YOUR TASK: Print every line from the start of the data, and when you reach the line with "Liberation Sans, sans-serif;", include it and stop. Pictures are not part of the copy.

SUPPLIED RECORDS:
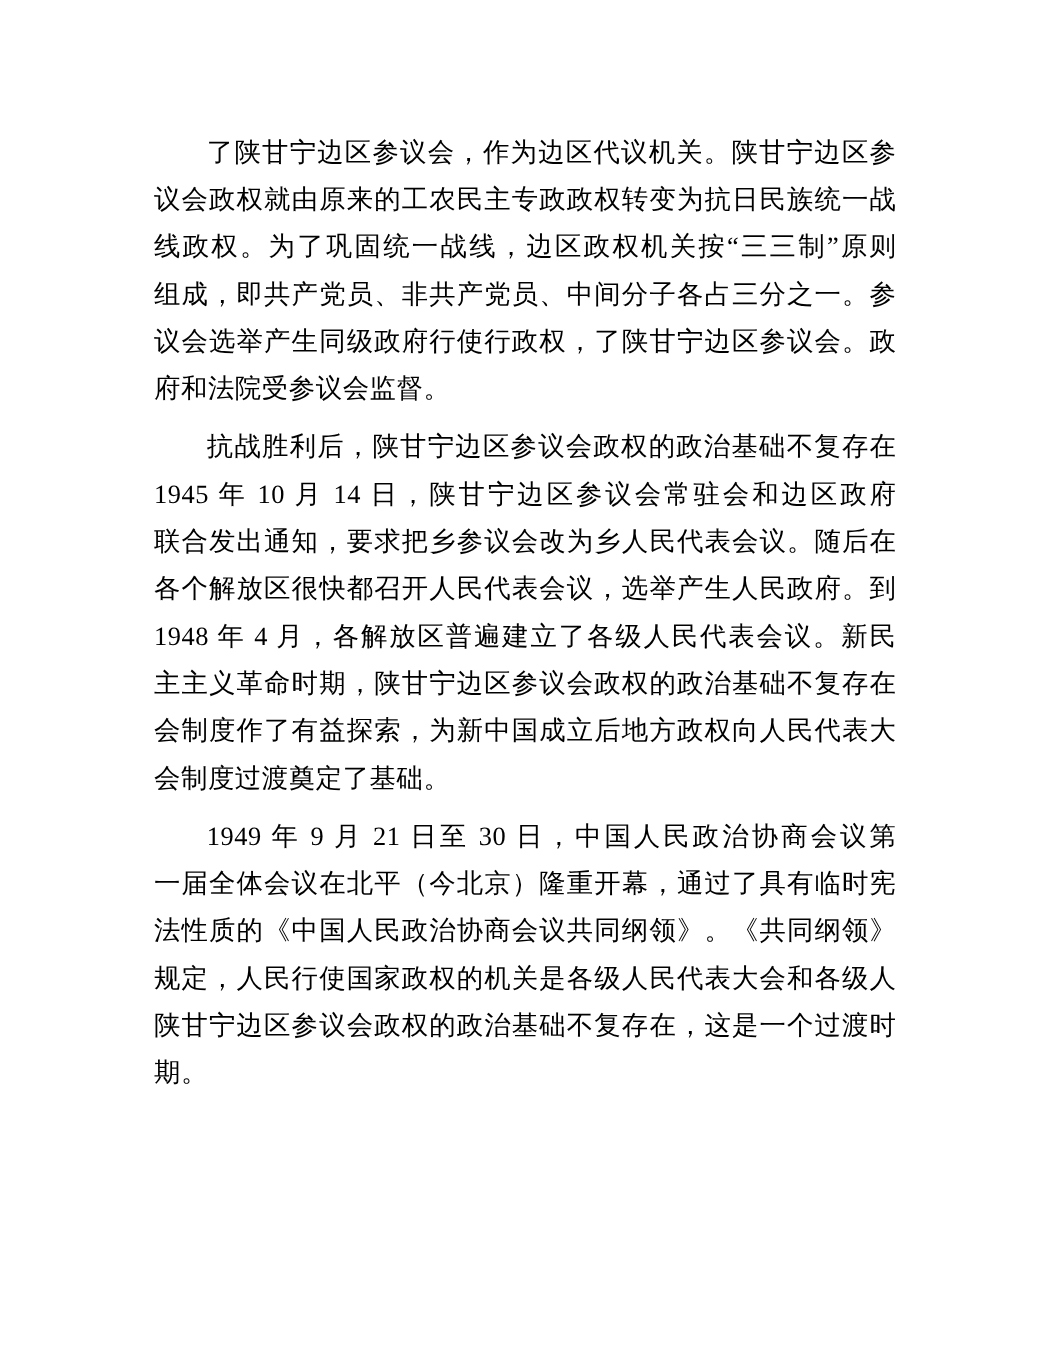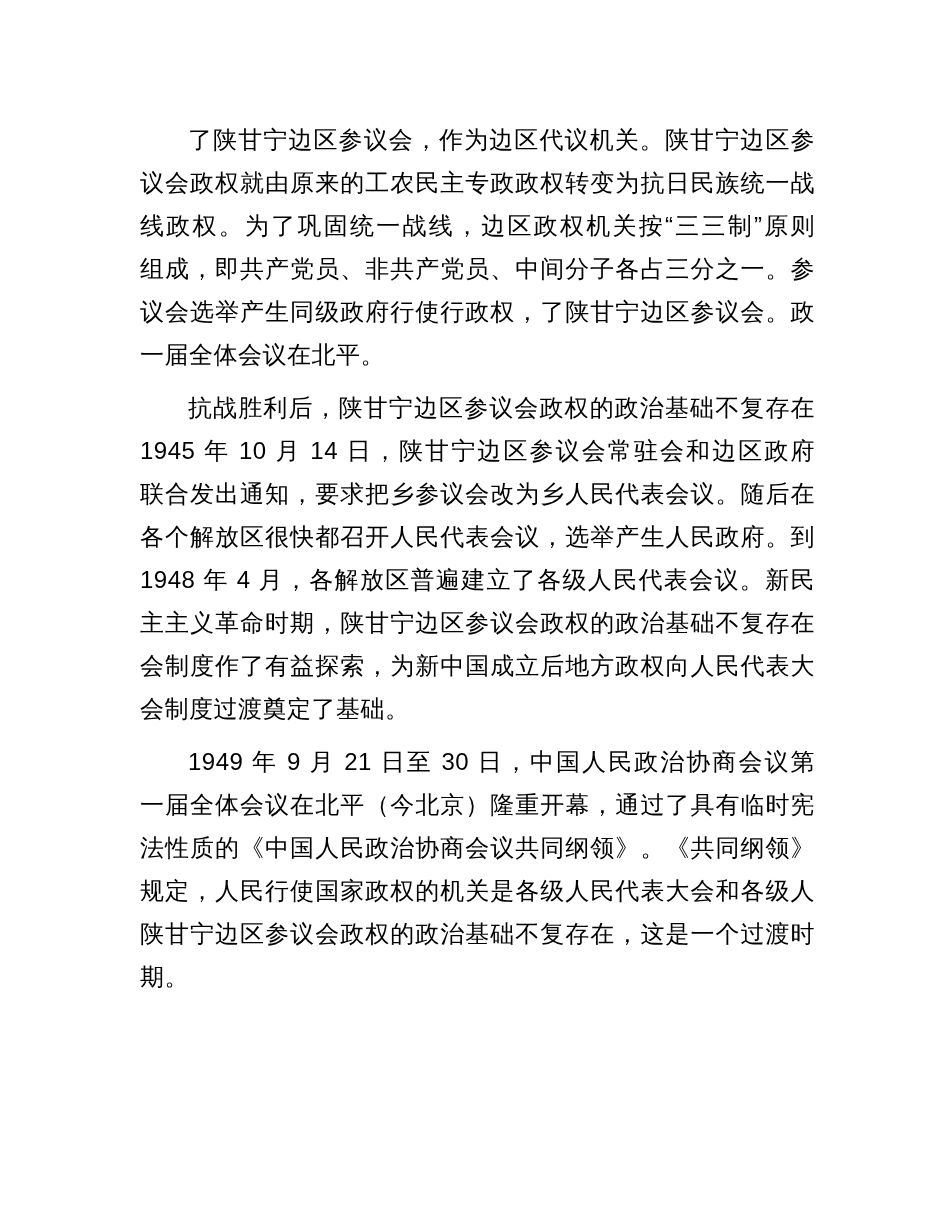--- a/index.html
+++ b/index.html
@@ -10,21 +10,21 @@
     width: 950px;
     height: 1230px;
     background: #ffffff;
     overflow: hidden;
   }
   .page {
     position: relative;
     width: 950px;
     height: 1092px;
     background: #ffffff;
-    font-family: Liberation Sans, sans-serif;
+    font-family: Liberation Serif, serif;
   }
   .text-block {
     position: absolute;
     left: 140px;
     top: 118px;
     width: 675px;
     color: #000000;
     font-size: 24px;
     line-height: 43px;
     letter-spacing: 0.5px;
@@ -49,21 +49,21 @@
 <body style="background: rgb(255, 255, 255);">
 
 <div class="page">
   <div class="text-block" style="color: rgb(0, 0, 0);">
       <div class="paragraph">
         <div class="line first">了陕甘宁边区参议会，作为边区代议机关。陕甘宁边区参</div>
         <div class="line">议会政权就由原来的工农民主专政政权转变为抗日民族统一战</div>
         <div class="line">线政权。为了巩固统一战线，边区政权机关按“三三制”原则</div>
         <div class="line">组成，即共产党员、非共产党员、中间分子各占三分之一。参</div>
         <div class="line">议会选举产生同级政府行使行政权，了陕甘宁边区参议会。政</div>
-        <div class="line last">一届全体会议在北平。</div>
+        <div class="line last">府和法院受参议会监督。</div>
       </div>
       <div class="paragraph">
         <div class="line first">抗战胜利后，陕甘宁边区参议会政权的政治基础不复存在</div>
         <div class="line">1945 年 10 月 14 日，陕甘宁边区参议会常驻会和边区政府</div>
         <div class="line">联合发出通知，要求把乡参议会改为乡人民代表会议。随后在</div>
         <div class="line">各个解放区很快都召开人民代表会议，选举产生人民政府。到</div>
         <div class="line">1948 年 4 月，各解放区普遍建立了各级人民代表会议。新民</div>
         <div class="line">主主义革命时期，陕甘宁边区参议会政权的政治基础不复存在</div>
         <div class="line">会制度作了有益探索，为新中国成立后地方政权向人民代表大</div>
         <div class="line last">会制度过渡奠定了基础。</div>

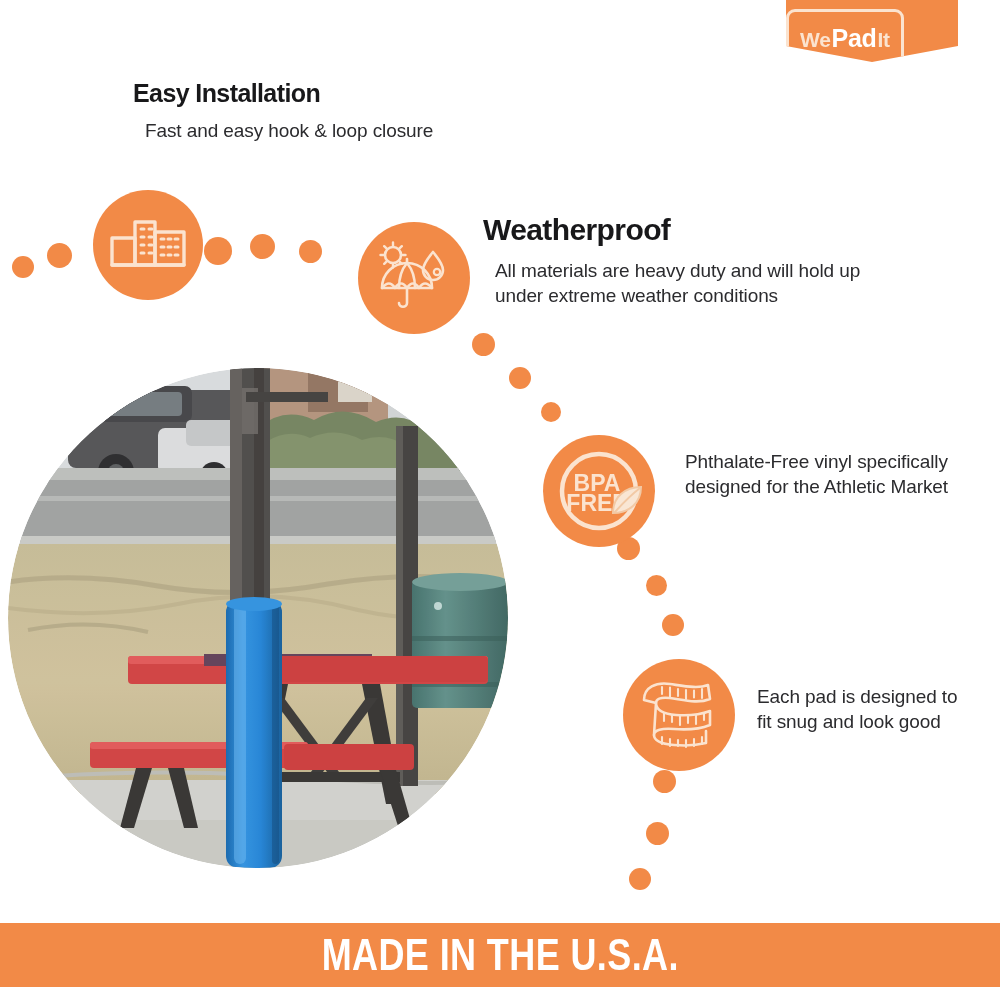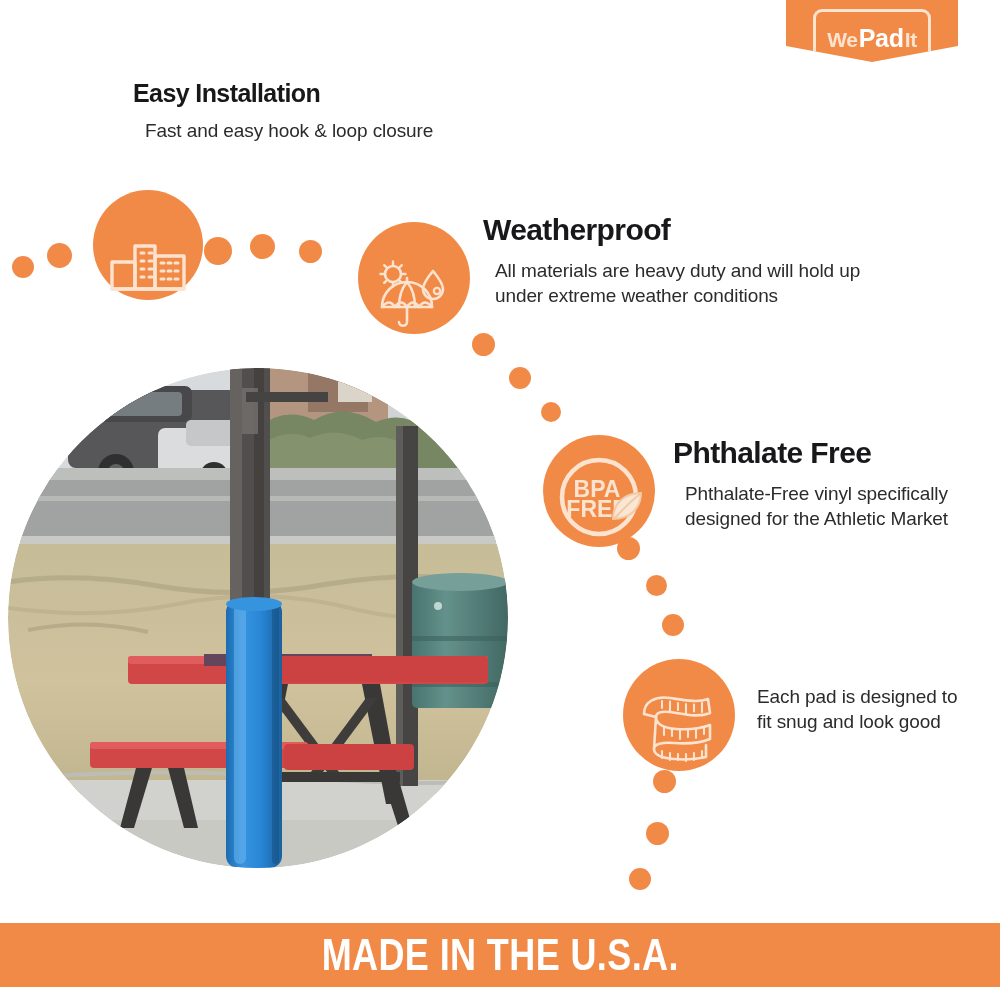--- a/index.html
+++ b/index.html
@@ -12,21 +12,21 @@
     -webkit-font-smoothing:antialiased;
   }
   .stage{position:absolute;inset:0;width:1000px;height:987px;}
 
   
   .brand{
     position:absolute; top:0; left:786px; width:172px; height:62px;
     background:var(--orange,#F28A47);
     -webkit-clip-path:polygon(0 0,100% 0,100% 74%,50% 100%,0 74%);
     clip-path:polygon(0 0,100% 0,100% 74%,50% 100%,0 74%);
-    display:flex;align-items:flex-start;justify-content:center;
+    display:flex;align-items:flex-start;
   }
   .brand-inner{
     margin-top:9px;
     border:3px solid #FBE3CF;
     border-radius:9px;
     padding:2px 11px 3px 11px;
     display:flex;align-items:baseline;
     line-height:1;
   }
   .brand-inner span{font-weight:bold;letter-spacing:-.3px;}
@@ -48,21 +48,21 @@
   #f-install{left:133px;top:80px;width:430px;}
   #f-install h2{font-size:25px;}
   #f-weather{left:483px;top:214px;width:420px;}
   #f-phthalate{left:673px;top:437px;width:300px;}
   #f-fit{left:745px;top:672px;width:240px;}
 
   
   .bubble{
     position:absolute;border-radius:50%;
     background:var(--orange,#F28A47);
-    display:flex;align-items:flex-end;justify-content:center;
+    display:flex;align-items:center;justify-content:center;
   }
   #ic-install{left:93px;top:190px;width:110px;height:110px;}
   #ic-weather{left:358px;top:222px;width:112px;height:112px;}
   #ic-bpa{left:543px;top:435px;width:112px;height:112px;}
   #ic-fit{left:623px;top:659px;width:112px;height:112px;}
   .bubble svg{display:block;}
 
   
   .dot{position:absolute;border-radius:50%;background:var(--orange,#F28A47);}
 
@@ -166,21 +166,20 @@
       <path d="M8 47 c5 -6 9 -6 13 0 c4 -6 8 -6 12 0 c4 -6 8 -6 12 0 c4 -6 8 -6 13 0"></path>
       <path d="M33 22 c-6 7 -8 15 -8 25"></path>
       <path d="M33 22 c6 7 8 15 8 25"></path>
 
       <path d="M33 22 v-4"></path>
       <path d="M33 47 v15 c0 5 -8 5 -8 0"></path>
     </svg>
   </div>
 
   <div class="feat" id="f-phthalate">
-    <h2>Phthalate Free</h2>
     <p>Phthalate-Free vinyl specifically designed for the Athletic Market</p>
   </div>
 
   <div class="bubble" id="ic-bpa">
     <svg width="100" height="100" viewBox="0 0 100 100" fill="none">
       <circle cx="50" cy="50" r="37" stroke="#FBE3CF" stroke-width="4.5" fill="none"></circle>
       <text x="48" y="50" text-anchor="middle" font-family="Liberation Sans, sans-serif" font-weight="bold" font-size="23" fill="#FBE3CF">BPA</text>
       <text x="48" y="70" text-anchor="middle" font-family="Liberation Sans, sans-serif" font-weight="bold" font-size="23" fill="#FBE3CF">FREE</text>
 
       <path d="M64 72 C64 56 76 46 92 46 C92 62 80 72 64 72 Z" fill="#F9E6D4" stroke="#F2C9A5" stroke-width="2"></path>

SOLUTION TO THIS PROBLEM:
--- a/index.html
+++ b/index.html
@@ -10,21 +10,21 @@
     width: 950px;
     height: 1230px;
     background: #ffffff;
     overflow: hidden;
   }
   .page {
     position: relative;
     width: 950px;
     height: 1092px;
     background: #ffffff;
-    font-family: Liberation Sans, sans-serif;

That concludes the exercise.